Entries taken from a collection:

▶

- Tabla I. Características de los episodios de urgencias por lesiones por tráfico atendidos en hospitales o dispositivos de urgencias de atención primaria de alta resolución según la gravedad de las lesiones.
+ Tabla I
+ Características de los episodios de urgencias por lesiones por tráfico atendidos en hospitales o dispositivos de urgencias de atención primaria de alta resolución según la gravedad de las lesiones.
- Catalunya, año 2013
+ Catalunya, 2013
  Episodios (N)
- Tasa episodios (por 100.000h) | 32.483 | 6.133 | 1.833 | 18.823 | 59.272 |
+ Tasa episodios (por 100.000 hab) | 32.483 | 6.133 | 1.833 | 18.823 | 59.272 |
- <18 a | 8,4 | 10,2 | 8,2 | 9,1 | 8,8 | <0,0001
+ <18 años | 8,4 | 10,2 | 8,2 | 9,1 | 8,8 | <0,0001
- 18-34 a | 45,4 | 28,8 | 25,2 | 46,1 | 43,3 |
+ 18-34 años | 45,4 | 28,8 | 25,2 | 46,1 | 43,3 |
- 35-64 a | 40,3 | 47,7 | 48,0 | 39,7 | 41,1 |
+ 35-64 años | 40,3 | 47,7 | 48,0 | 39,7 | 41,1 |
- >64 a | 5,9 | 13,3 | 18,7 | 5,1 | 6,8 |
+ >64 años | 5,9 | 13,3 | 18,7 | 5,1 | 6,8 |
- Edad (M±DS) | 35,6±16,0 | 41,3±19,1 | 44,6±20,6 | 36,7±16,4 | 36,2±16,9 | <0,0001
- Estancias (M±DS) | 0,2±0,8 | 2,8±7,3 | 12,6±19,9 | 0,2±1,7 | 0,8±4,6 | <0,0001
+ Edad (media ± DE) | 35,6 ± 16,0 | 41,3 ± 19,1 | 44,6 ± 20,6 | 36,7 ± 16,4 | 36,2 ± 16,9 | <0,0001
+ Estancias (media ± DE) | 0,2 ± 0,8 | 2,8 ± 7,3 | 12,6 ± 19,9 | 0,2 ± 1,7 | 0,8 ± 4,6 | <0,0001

◀

• Task objective: Find how many lines in the records contain the string "media", then give the number alone.

• Completed exercise: 2